Jahresrückblick

Jahresrückblick. Jahresrückblick 2017. Immer diese Jahresrückblicke, damit die Sendeanstalten die ganzen verstaubten Archivaufnahmen rauskramen und nochmals verwerten können. Abgehalfterte Comedians können ihre alten Witze recyclen und Nachrichtenredaktionen sich ihren Content für die nächste Ausgabe aufheben. Aber was soll schon passiert sein? Irgendwelche Prominenten sterben immer. Es sterben auch eine Menge Nicht-Prominenter, aber über die zu berichten würde den Rahmen sprengen. Karl Ramseyer ist tot.

Irgendwo schwappt auch immer mal das Meer unbotmäßig über die Ufer, irgendein Berg kracht garantiert zusammen und Erdbeben haben ohnehin einen Dauervertrag mit den Medien. Und natürlich Kriege – die finden auch verlässlich immer irgendwo statt. Nicht zu vergessen, die vielen Skandale und Skandälchen, Hochzeiten, Adelsgeburten, all der Klatsch und Tratsch ohne den unsere Regenbogenpresse gezwungen wäre, über Relevantes zu berichten.
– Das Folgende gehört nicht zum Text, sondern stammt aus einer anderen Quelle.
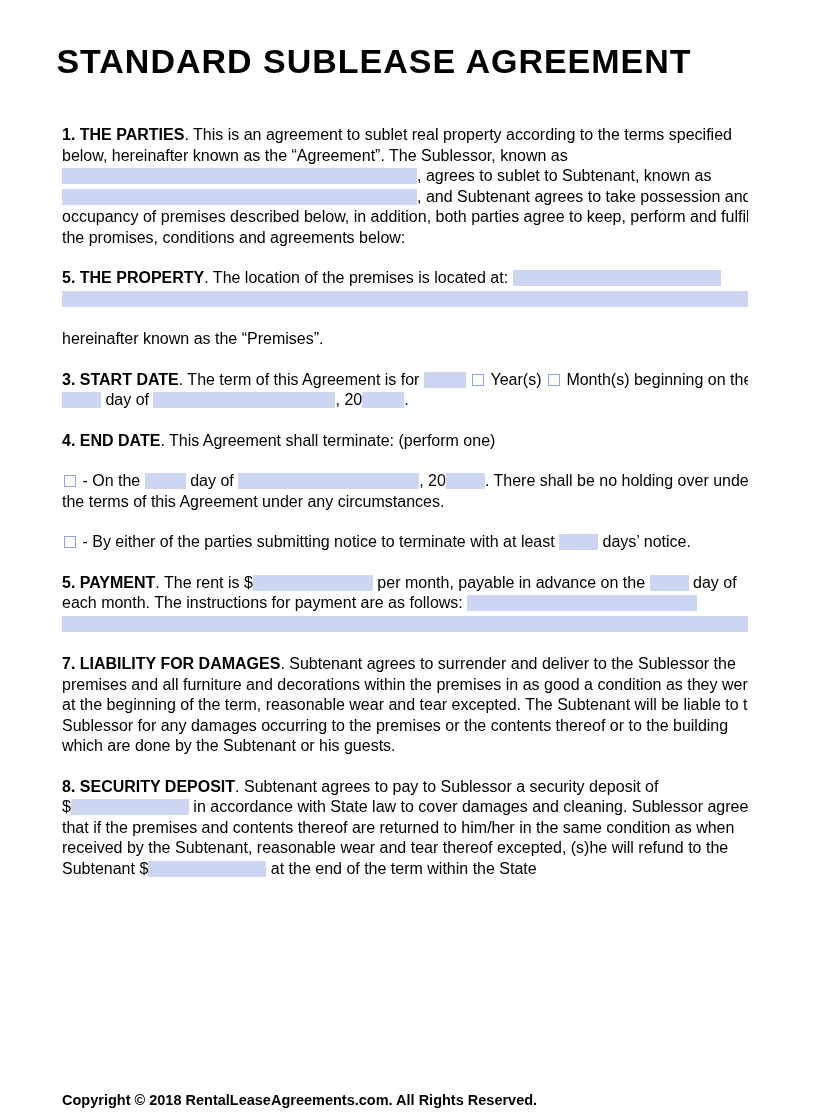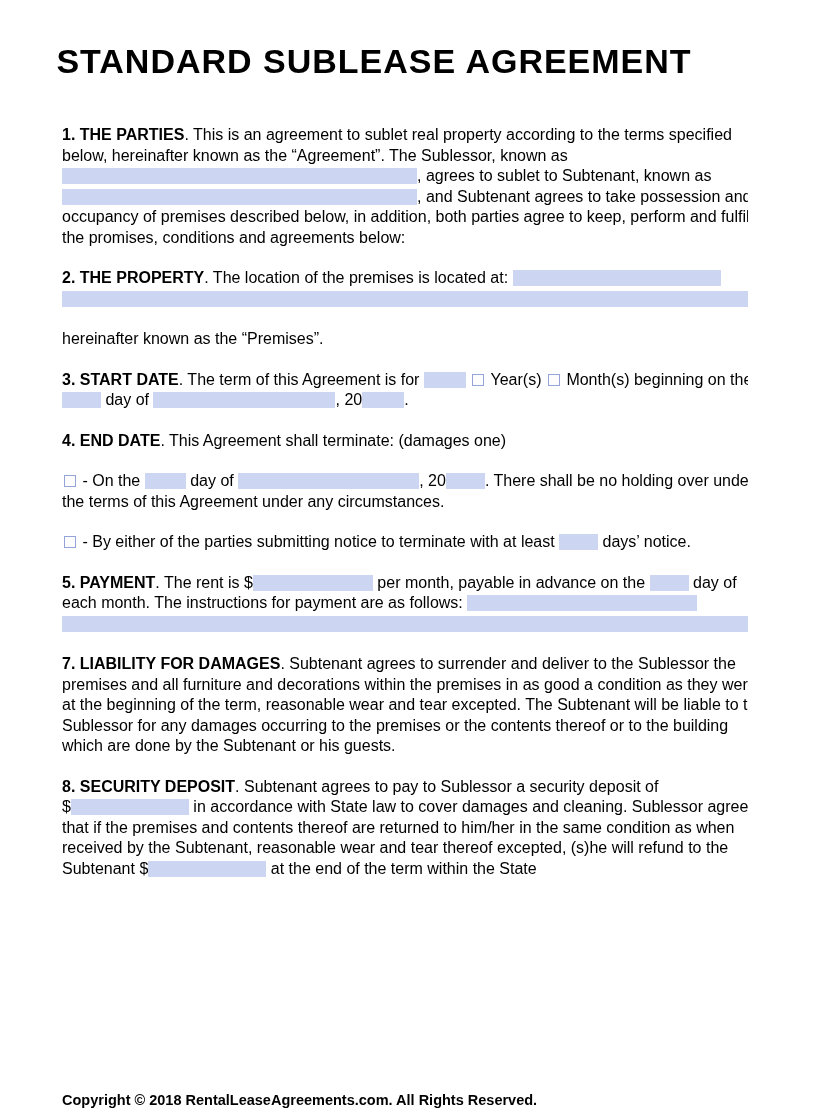--- a/index.html
+++ b/index.html
@@ -65,7 +65,7 @@
   <h1 class="title">STANDARD SUBLEASE AGREEMENT</h1>
   <div class="content">
       <p class="para"><span class="b">1. THE PARTIES</span><span class="txt">. This is an agreement to sublet real property according to the terms specified below, hereinafter known as the “Agreement”. The Sublessor, known as </span><span class="field" style="width: 355px;"></span><span class="txt">, agrees to sublet to Subtenant, known as </span><span class="field" style="width: 355px;"></span><span class="txt">, and Subtenant agrees to take possession and occupancy of premises described below, in addition, both parties agree to keep, perform and fulfill the promises, conditions and agreements below:</span></p>
-      <p class="para"><span class="b">2. THE PROPERTY</span><span class="txt">. The location of the premises is located at: </span><span class="field" style="width: 208px;"></span><br><span class="field" style="width: 696px;"></span><span class="txt">.</span></p>
+      <p class="para"><span class="b">5. THE PROPERTY</span><span class="txt">. The location of the premises is located at: </span><span class="field" style="width: 208px;"></span><br><span class="field" style="width: 696px;"></span><span class="txt">.</span></p>
       <p class="para"><span class="txt">hereinafter known as the “Premises”.</span></p>
       <p class="para"><span class="b">3. START DATE</span><span class="txt">. The term of this Agreement is for </span><span class="field" style="width: 42px;"></span><span class="txt"> </span><span class="checkbox"></span><span class="txt"> Year(s) </span><span class="checkbox"></span><span class="txt"> Month(s) beginning on the </span><span class="field" style="width: 39px;"></span><span class="txt"> day of </span><span class="field" style="width: 182px;"></span><span class="txt">, 20</span><span class="field" style="width: 42px;"></span><span class="txt">.</span></p>
       <p class="para"><span class="b">4. END DATE</span><span class="txt">. This Agreement shall terminate: (damages one)</span></p>

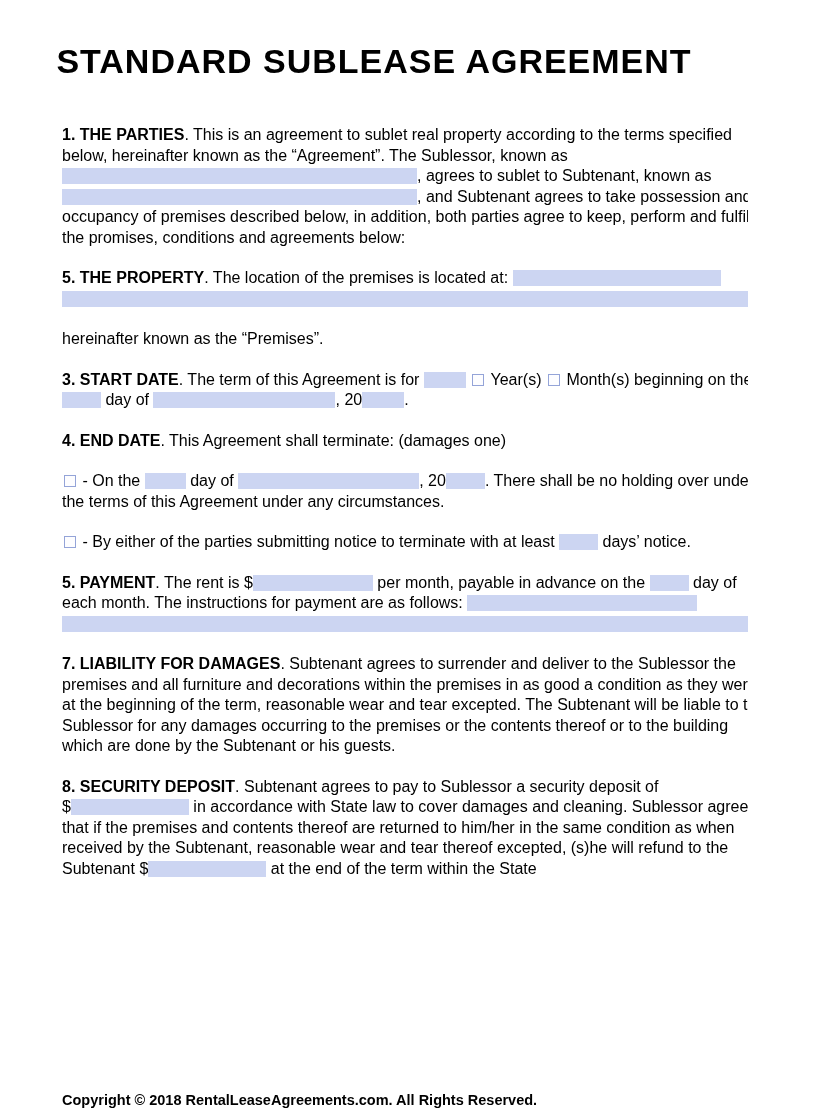--- a/index.html
+++ b/index.html
@@ -68,7 +68,7 @@
       <p class="para"><span class="b">5. THE PROPERTY</span><span class="txt">. The location of the premises is located at: </span><span class="field" style="width: 208px;"></span><br><span class="field" style="width: 696px;"></span><span class="txt">.</span></p>
       <p class="para"><span class="txt">hereinafter known as the “Premises”.</span></p>
       <p class="para"><span class="b">3. START DATE</span><span class="txt">. The term of this Agreement is for </span><span class="field" style="width: 42px;"></span><span class="txt"> </span><span class="checkbox"></span><span class="txt"> Year(s) </span><span class="checkbox"></span><span class="txt"> Month(s) beginning on the </span><span class="field" style="width: 39px;"></span><span class="txt"> day of </span><span class="field" style="width: 182px;"></span><span class="txt">, 20</span><span class="field" style="width: 42px;"></span><span class="txt">.</span></p>
-      <p class="para"><span class="b">4. END DATE</span><span class="txt">. This Agreement shall terminate: (damages one)</span></p>
+      <p class="para"><span class="b">4. END DATE</span><span class="txt">. This Agreement shall terminate: (perform one)</span></p>
       <p class="para"><span class="checkbox"></span><span class="txt"> - On the </span><span class="field" style="width: 41px;"></span><span class="txt"> day of </span><span class="field" style="width: 181px;"></span><span class="txt">, 20</span><span class="field" style="width: 39px;"></span><span class="txt">. There shall be no holding over under the terms of this Agreement under any circumstances.</span></p>
       <p class="para"><span class="checkbox"></span><span class="txt"> - By either of the parties submitting notice to terminate with at least </span><span class="field" style="width: 39px;"></span><span class="txt"> days’ notice.</span></p>
       <p class="para"><span class="b">5. PAYMENT</span><span class="txt">. The rent is </span><span class="nowrap">$<span class="field" style="width: 120px;"></span></span><span class="txt"> per month, payable in advance on the </span><span class="field" style="width: 39px;"></span><span class="txt"> day of each month. The instructions for payment are as follows: </span><span class="field" style="width: 230px;"></span><br><span class="field" style="width: 696px;"></span><span class="txt">.</span></p>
Und jetzt also auch hier. In Patakaustik. Jahresrückblick. Na gut, dann wollen wir mal. 2017 war ein Jahr der Veränderungen. Jedes Jahr, ist ein Jahr der Veränderungen. Meist ändert sich schon bei Jahresanfang die zweite Stelle meiner Anzahl Lebensjahre, das ist schon ärgerlich genug. Und wenn sich sogar die erste Stelle ändert, fang ich an zu weinen. War diesmal aber zum Glück noch nicht der Fall.  Aber alles in allem war es genauso ein Jahr wie alle anderen Jahre zuvor. Das Leben geht weiter, solange es möglich ist, und die Dinge wiederholen sich in Zyklen. Man wird älter, Männer haben irgendwann nicht mehr nur Hupen und Muschis im Kopf, Frauen gehen seltener zum Friseur und irgendwann ist dann für den einen oder anderen Schluss. Und wenn man prominent genug ist, wird das im nächsten drauffolgenden Jahresrückblick sogar erwähnt.
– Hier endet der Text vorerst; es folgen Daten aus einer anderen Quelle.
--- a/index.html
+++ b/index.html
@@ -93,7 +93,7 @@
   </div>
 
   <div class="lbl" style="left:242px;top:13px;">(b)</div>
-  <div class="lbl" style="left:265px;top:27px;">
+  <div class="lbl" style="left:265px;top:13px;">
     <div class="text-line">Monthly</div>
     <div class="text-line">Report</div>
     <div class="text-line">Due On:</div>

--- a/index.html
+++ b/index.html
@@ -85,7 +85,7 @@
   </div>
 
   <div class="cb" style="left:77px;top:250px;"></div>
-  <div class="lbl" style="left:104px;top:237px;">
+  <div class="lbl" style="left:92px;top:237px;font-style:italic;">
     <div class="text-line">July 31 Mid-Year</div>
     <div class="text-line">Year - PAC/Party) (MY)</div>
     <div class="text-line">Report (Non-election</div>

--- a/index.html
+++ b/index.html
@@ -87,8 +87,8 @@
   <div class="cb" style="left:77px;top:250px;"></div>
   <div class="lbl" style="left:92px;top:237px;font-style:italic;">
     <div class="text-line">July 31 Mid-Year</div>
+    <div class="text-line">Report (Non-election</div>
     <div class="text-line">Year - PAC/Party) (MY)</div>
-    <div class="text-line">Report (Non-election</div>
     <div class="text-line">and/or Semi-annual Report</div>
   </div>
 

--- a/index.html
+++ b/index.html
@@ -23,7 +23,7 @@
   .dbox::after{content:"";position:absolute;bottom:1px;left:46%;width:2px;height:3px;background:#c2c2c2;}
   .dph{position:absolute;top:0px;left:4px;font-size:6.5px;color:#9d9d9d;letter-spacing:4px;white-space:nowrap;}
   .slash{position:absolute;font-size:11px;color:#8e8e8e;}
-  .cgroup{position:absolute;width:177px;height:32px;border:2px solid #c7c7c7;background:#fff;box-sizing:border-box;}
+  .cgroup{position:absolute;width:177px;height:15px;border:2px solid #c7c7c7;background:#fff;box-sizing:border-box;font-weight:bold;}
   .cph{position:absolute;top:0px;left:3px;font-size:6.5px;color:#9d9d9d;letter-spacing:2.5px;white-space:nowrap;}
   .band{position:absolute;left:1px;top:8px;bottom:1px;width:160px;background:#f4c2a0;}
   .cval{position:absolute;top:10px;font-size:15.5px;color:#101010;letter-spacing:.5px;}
Das eigentliche Wunder ist doch, dass wir überhaupt Gelegenheit dazu haben, solche Rückblicke zu verfassen. Wenn das Universum selbst einen Jahresrückblick veranstalten würde, wie könnte der aussehen? Mal ganz absehen, dass es keine läppischen Jahresrückblicke wären, sondern mindestens mal Jahrtausendrückblicke? Was wäre dann im Jahrtausend 2017 so passiert?
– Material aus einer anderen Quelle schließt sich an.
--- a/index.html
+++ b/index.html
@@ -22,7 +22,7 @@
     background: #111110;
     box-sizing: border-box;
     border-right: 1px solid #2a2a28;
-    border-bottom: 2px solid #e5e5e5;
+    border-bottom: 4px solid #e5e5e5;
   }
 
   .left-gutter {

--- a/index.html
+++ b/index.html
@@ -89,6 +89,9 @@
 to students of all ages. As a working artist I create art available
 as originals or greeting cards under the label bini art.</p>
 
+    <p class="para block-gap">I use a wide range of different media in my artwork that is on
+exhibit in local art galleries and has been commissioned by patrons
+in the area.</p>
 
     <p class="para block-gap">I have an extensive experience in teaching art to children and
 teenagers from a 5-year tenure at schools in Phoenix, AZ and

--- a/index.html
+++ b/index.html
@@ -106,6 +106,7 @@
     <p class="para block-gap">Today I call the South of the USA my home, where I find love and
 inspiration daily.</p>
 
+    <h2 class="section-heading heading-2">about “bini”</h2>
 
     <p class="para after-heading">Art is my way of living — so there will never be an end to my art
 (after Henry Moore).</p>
Im System Vega explodierten drei Planeten. Nicht schade drum, waren nichtmal Mikroben drauf. Galaxie NDG 7645BX-15 ist kollabiert. Das ist ärgerlich, die hatte noch 2000 Humpen Gasnebel bei mir aufem Deckel. Die kann ich mir jetzt wohl in meine schwarzen Löcher schieben. Ach und die merkwürdigen Ameisen auf diesem blauen Planeten da hinten, ihr wisst schon, dieses unbedeutende kleine G-Typ System am äußersten Rand der Milchstraße plant jetzt einen Ausflug zu ihrem rotzlangweiligen Nachbarplaneten. Wenn wir Pech haben, könnte das sogar klappen. Dann müssen wir in den nächsten Jahrtausenden damit rechnen, dass Knallchargen wie Dieter Bohlen eine neue Sendung machen „Die Galaxis sucht den Superstar“. Heilige Scheiße, es wird ernst. Flaussig, was meinst du dazu?

Was? Wozu? Jahresrückblick? Willste paar in die Fresse? Dieses Jahr war so scheißlangweilig wie wie … äh … 2012! Nein stimmt nicht, 2012 ging ja wenigstens die Welt unter. Ist aber dann doch nicht passiert. Das hat mich eh schon total geärgert, ich hatte im voraus gebucht! Die Pampelmusenhirne von Amis werden immer unsympathischer und wählen 2016 einen steinreichen Clown zum Präsidenten, das ist geschmacklos! In der ganzen Welt passieren unaufhörlich die schlimmsten Sachen, obs nun die Sklaverei in Libyen ist, oder der Völkermord im Jemen, wen interessiert das schon? Es ist doch viel interessanter, wen Prinz Harry heiratet. Diese scheinheilige Welt ekelt mich an! Mach mal einen Test: schau dir den Jahresrückblick von 2013 an. Den, den du damals geschrieben hast. Und? Fällt dir was auf? Genau: ARSCHLANGWEILIG. Warum also, sollte das dieses Jahr anders sein?